> _Work instructions_
Copy word for word, please, the lines of the entries below running from the one containing "[9,172,383,220] [image] |" to the one containing "[9,236,387,283] [image] |", both ends included.

> _Given information_
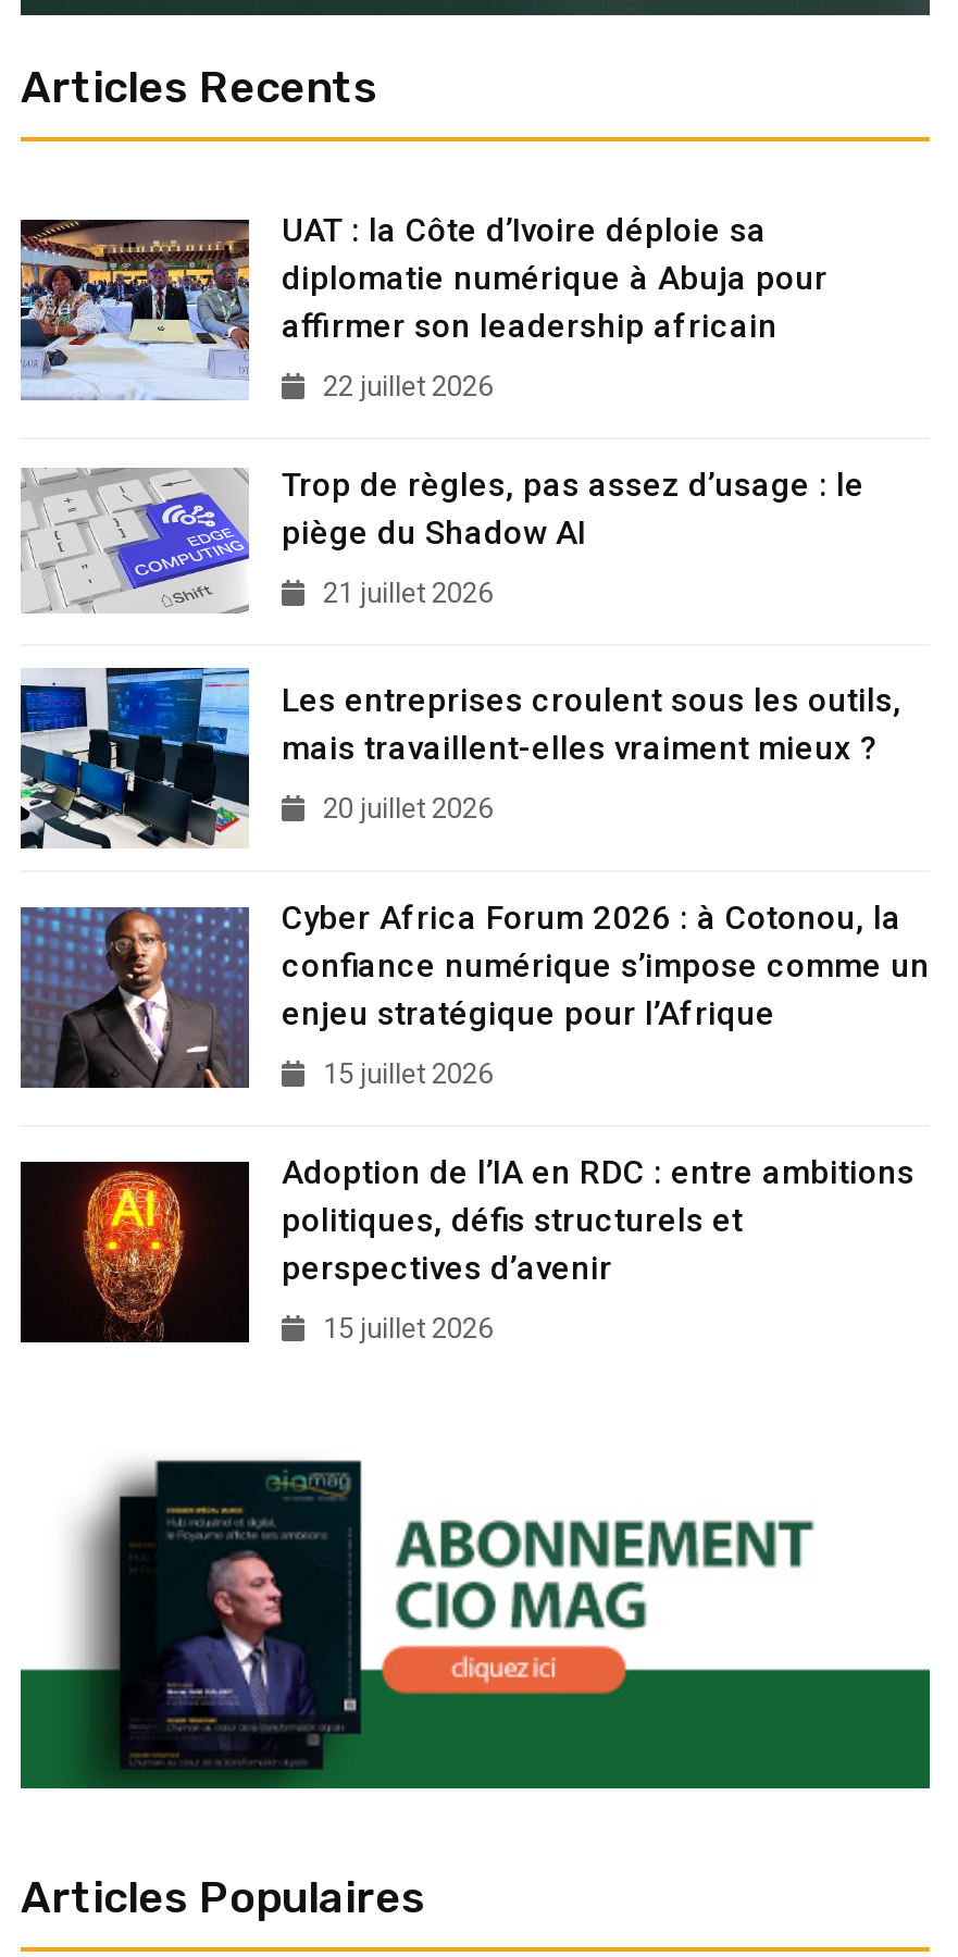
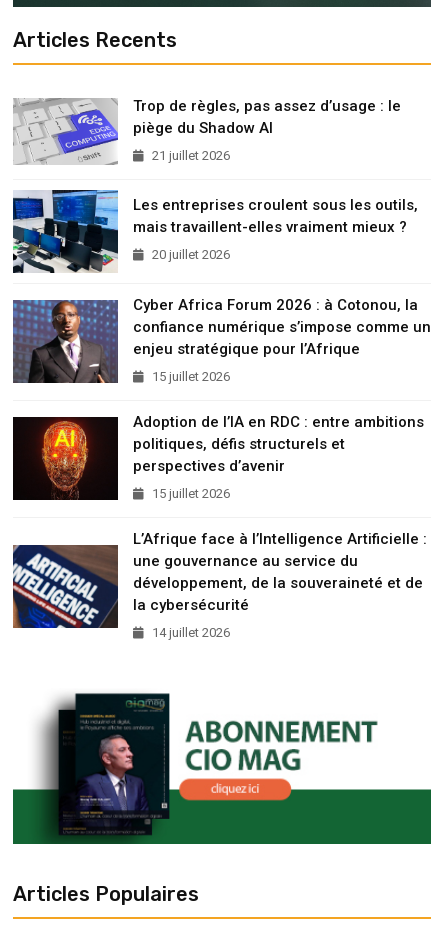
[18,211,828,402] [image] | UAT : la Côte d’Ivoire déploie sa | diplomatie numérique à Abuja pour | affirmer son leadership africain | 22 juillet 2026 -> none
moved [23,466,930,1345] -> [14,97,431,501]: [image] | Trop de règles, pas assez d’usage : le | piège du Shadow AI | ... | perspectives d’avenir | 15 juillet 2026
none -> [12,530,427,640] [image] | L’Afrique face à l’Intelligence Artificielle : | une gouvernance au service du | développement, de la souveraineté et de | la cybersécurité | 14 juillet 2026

--

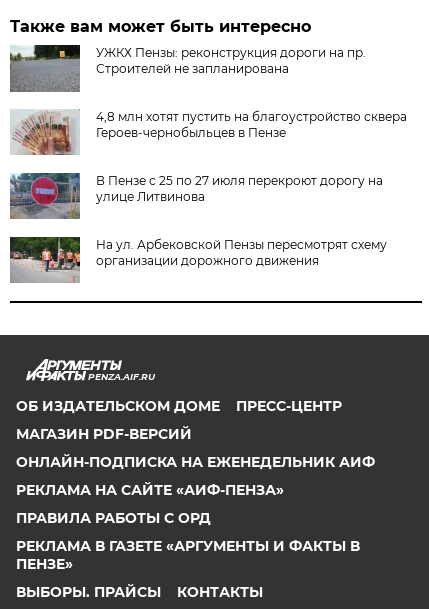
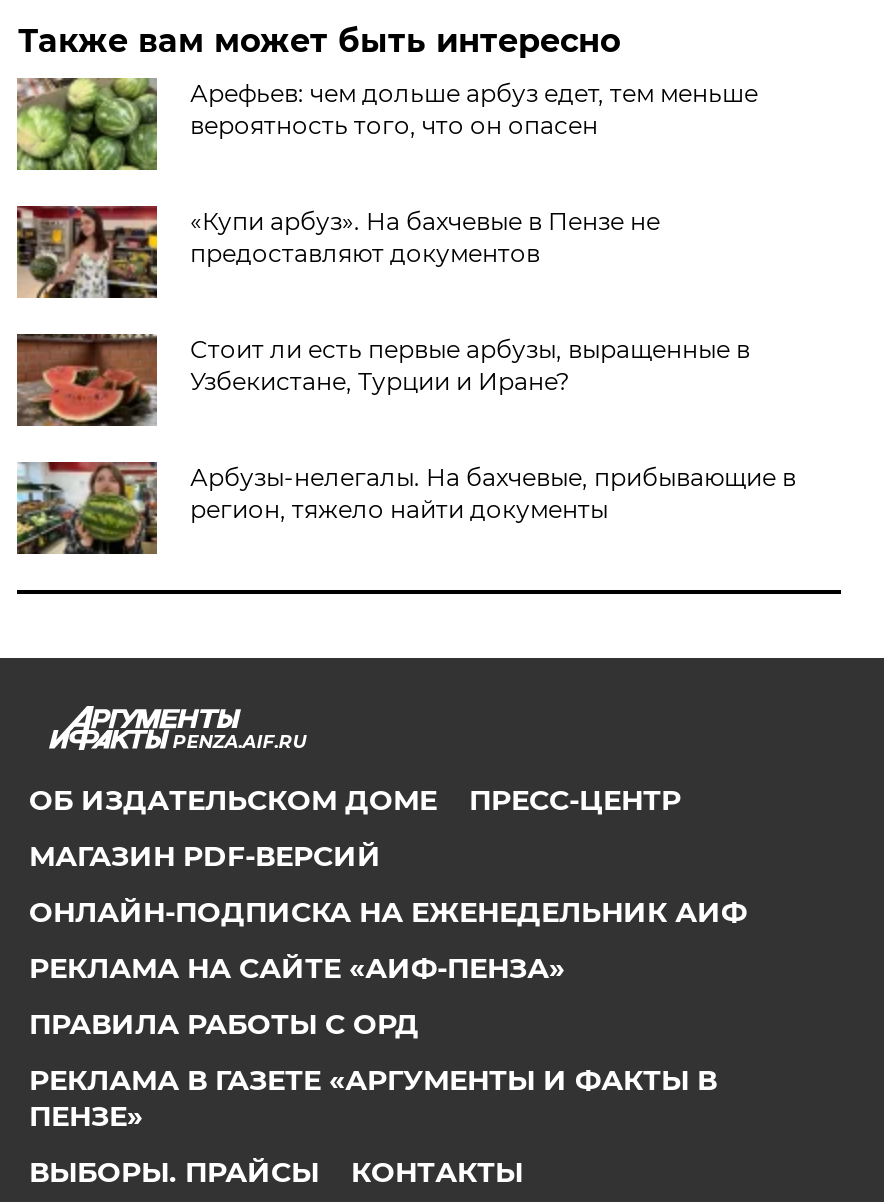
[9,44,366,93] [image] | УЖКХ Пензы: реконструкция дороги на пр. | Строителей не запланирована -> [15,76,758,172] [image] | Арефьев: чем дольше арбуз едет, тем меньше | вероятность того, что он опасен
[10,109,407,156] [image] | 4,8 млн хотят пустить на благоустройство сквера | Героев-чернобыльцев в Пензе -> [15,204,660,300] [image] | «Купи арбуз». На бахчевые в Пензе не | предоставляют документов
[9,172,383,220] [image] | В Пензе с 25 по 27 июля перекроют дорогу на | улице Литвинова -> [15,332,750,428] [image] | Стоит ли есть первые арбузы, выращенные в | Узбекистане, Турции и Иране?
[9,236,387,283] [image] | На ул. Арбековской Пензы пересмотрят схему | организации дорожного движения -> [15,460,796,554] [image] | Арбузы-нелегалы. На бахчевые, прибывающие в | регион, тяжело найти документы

> _Task response_
[9,172,383,220] [image] | В Пензе с 25 по 27 июля перекроют дорогу на | улице Литвинова -> [15,332,750,428] [image] | Стоит ли есть первые арбузы, выращенные в | Узбекистане, Турции и Иране?
[9,236,387,283] [image] | На ул. Арбековской Пензы пересмотрят схему | организации дорожного движения -> [15,460,796,554] [image] | Арбузы-нелегалы. На бахчевые, прибывающие в | регион, тяжело найти документы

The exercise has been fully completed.